There are now cutbacks to the Universal Credit potentially plunging 11,000 children into poverty, whilst the cost of a school uniform is a barrier to education for many. Why are these bread-and-butter issues, that matter and the needs of our communities, playing second fiddle to the Stormont culture wars?
The Executive doesn’t seem to understand the pressure that workers and families are under. SF/DUP/SDLP/UUP/Alliance do not seem to understand that businesses and farmers are now being pushed to breaking point because of Stormont’s half measures. People are using their wages to pay off their overdrafts. They are going into debt on the back of eye-watering bills. The purchasing power of the average person has fallen by thousands. Aontú is the party of devolution.
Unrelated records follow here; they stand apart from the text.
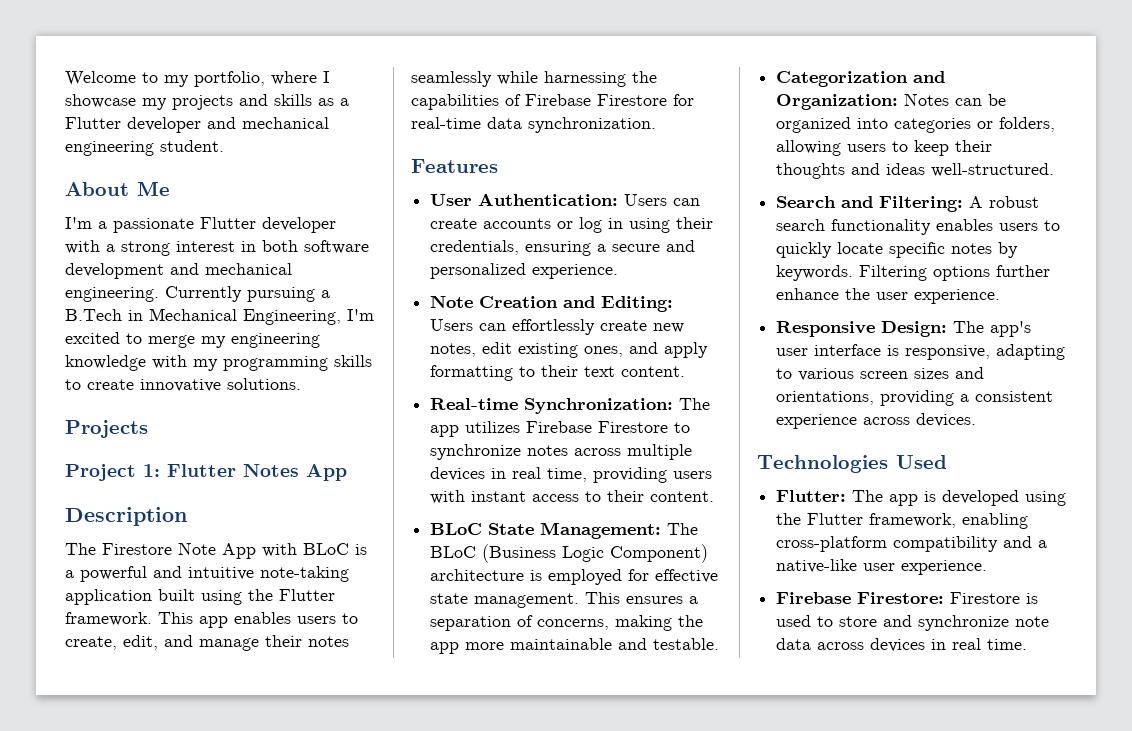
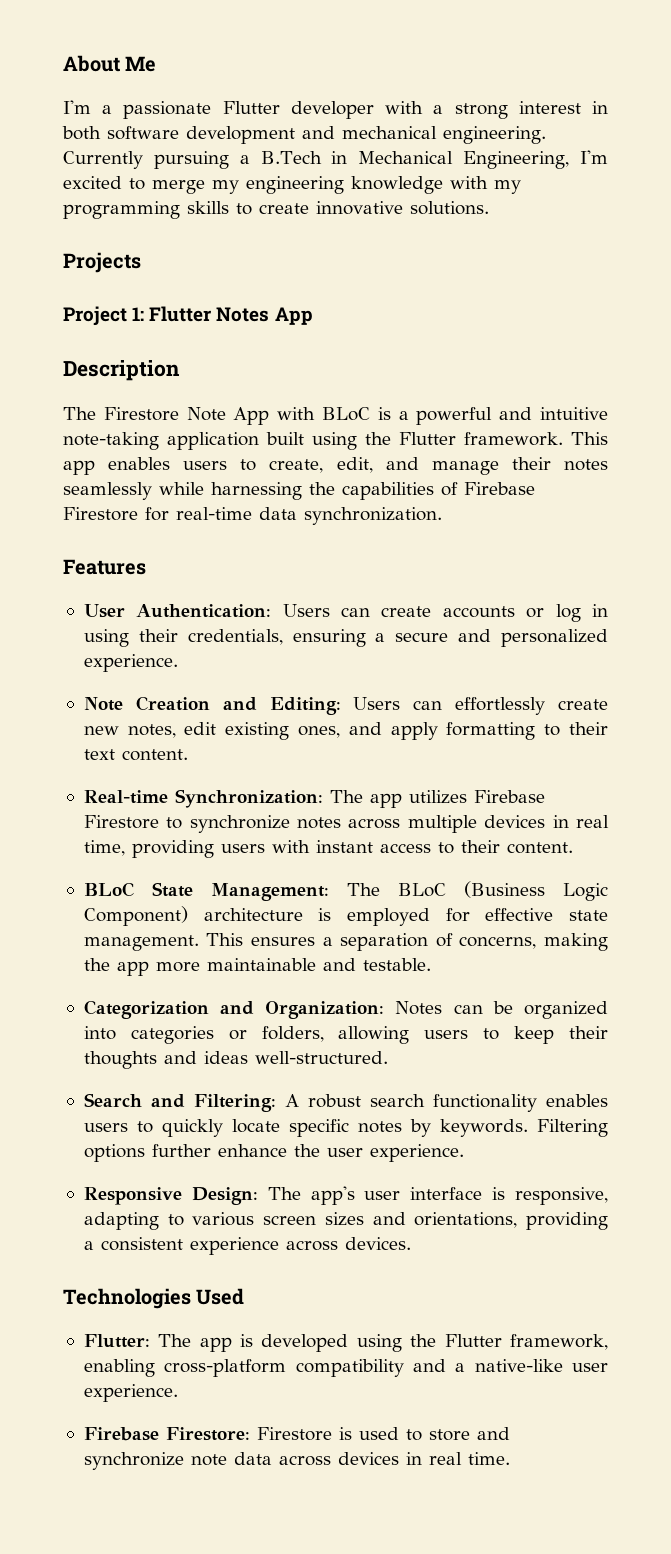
- Welcome to my portfolio, where I showcase my projects and skills as a Flutter developer and mechanical engineering student.

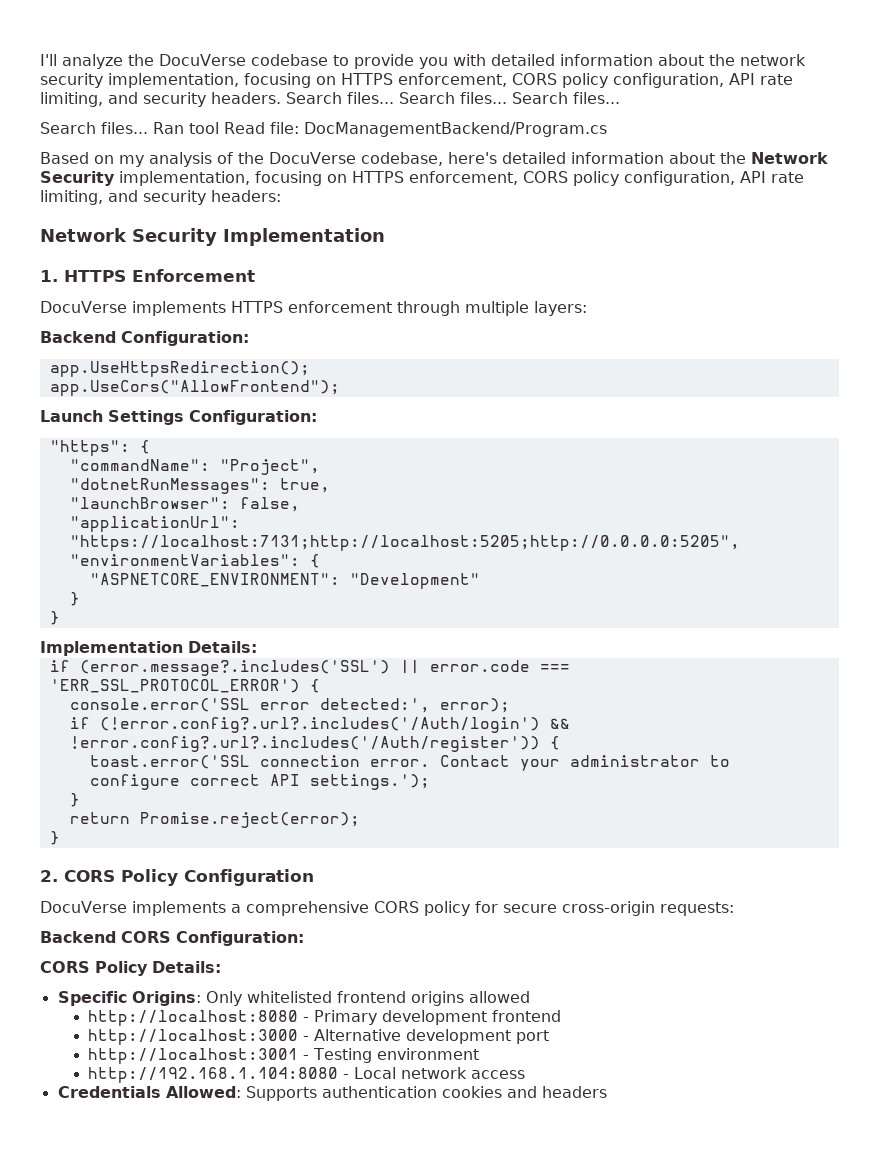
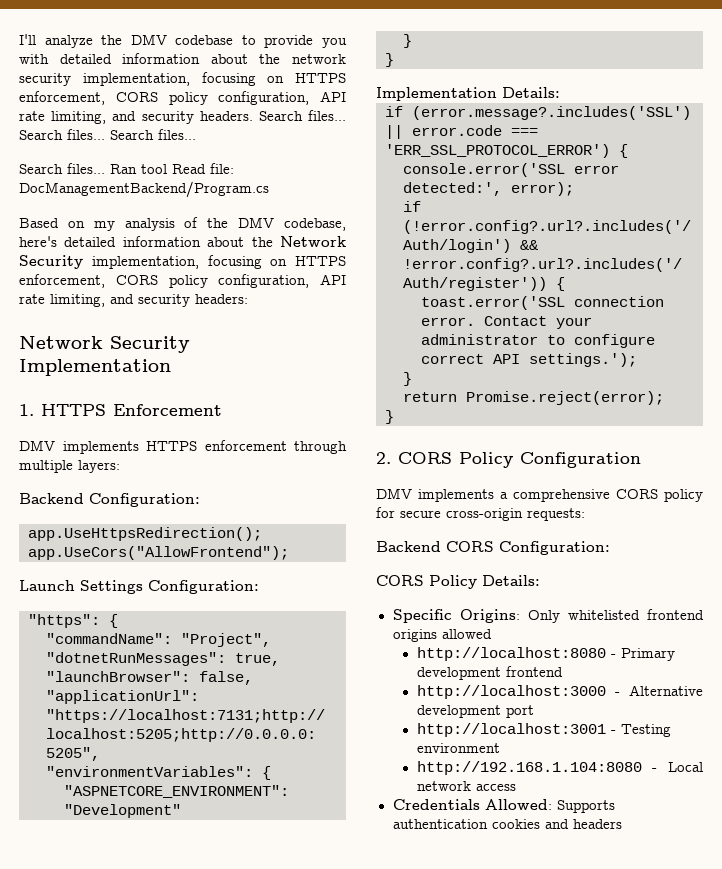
- I'll analyze the DocuVerse codebase to provide you with detailed information about the network security implementation, focusing on HTTPS enforcement, CORS policy configuration, API rate limiting, and security headers.
+ I'll analyze the DMV codebase to provide you with detailed information about the network security implementation, focusing on HTTPS enforcement, CORS policy configuration, API rate limiting, and security headers.
- Based on my analysis of the DocuVerse codebase, here's detailed information about the Network Security implementation, focusing on HTTPS enforcement, CORS policy configuration, API rate limiting, and security headers:
+ Based on my analysis of the DMV codebase, here's detailed information about the Network Security implementation, focusing on HTTPS enforcement, CORS policy configuration, API rate limiting, and security headers:
- DocuVerse implements HTTPS enforcement through multiple layers:
+ DMV implements HTTPS enforcement through multiple layers:
- DocuVerse implements a comprehensive CORS policy for secure cross-origin requests:
+ DMV implements a comprehensive CORS policy for secure cross-origin requests:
We seek to return the powers to control taxation on fuel from London to the democratic control of the people of the North. This will reduce the cost of energy for families and businesses during this crisis.
A devolution of fuel taxes from England to Ireland so we can lower them, to help struggling families.
Equalisation of Corporation Taxes with the south of Ireland to drive Foreign Direct Investment
The devolution of more tax powers in order to grow the economy, to improve the prosperity of families and to significantly reduce the cost of fuel in this Cost-of-Living crisis.
Implementation of price caps on Electricity & Gas
Implementation a VAT/Excise Duties Waiver on Fuel
A reversal of the Cuts to the Universal Credit
An emergency payment of up to £500 to middle-to-low-income families to deal with the cost-of-living crisis hammering our communities.
Devolution of Fiscal Powers
The fiscal philosophy of Stormont has been one of dependence and reliance. The debate on our finances has been continuously framed by the limitations of the Block Grant. Even the two old Nationalist parties are largely silent on the need to devolve tax powers from London. Aontú is different. We are a party of economic ambition. We want to end the dependency of the North of Ireland. We want to grow our economy to benefit our society.
The proportion of our budget that comes from the Block Grant is higher than in the other devolved administrations on these islands. This is because both Scotland and Wales have more significant tax powers.
The proportion of devolved taxation in the North of Ireland is 5%. This is lower than in Wales where it is at 9% and it is much lower than in Scotland at 22%. As a result, the amount of public expenditure which is funded by locally set taxes is far higher in Scotland and Wales than in the North of Ireland.
Elected representatives in those jurisdictions have far more control over their total budgets than in this state. Shockingly Corporation Tax has been devolved but it has not yet been commenced. This reflects the level of dysfunction and dependence of our government.
The British Chancellor determines the spending envelope for the North of Ireland. This is done using the Barnett Formula. The Barnett Formula has no legal basis and is purely a Treasury Convention. It could be changed at any time. Critically it is not based on need. In practical terms the people of the North have no influence on that decision at all.
It is worth noting that the spending envelope approved by the Sinn Féin Minister for Finance for 2022 is £13,571.4 billion. This is a fraction of what it needs to be. It means that there will be shortages in housing, health education, transport and social services for decades to come. No Nationalist Minister for Finance should stand over this.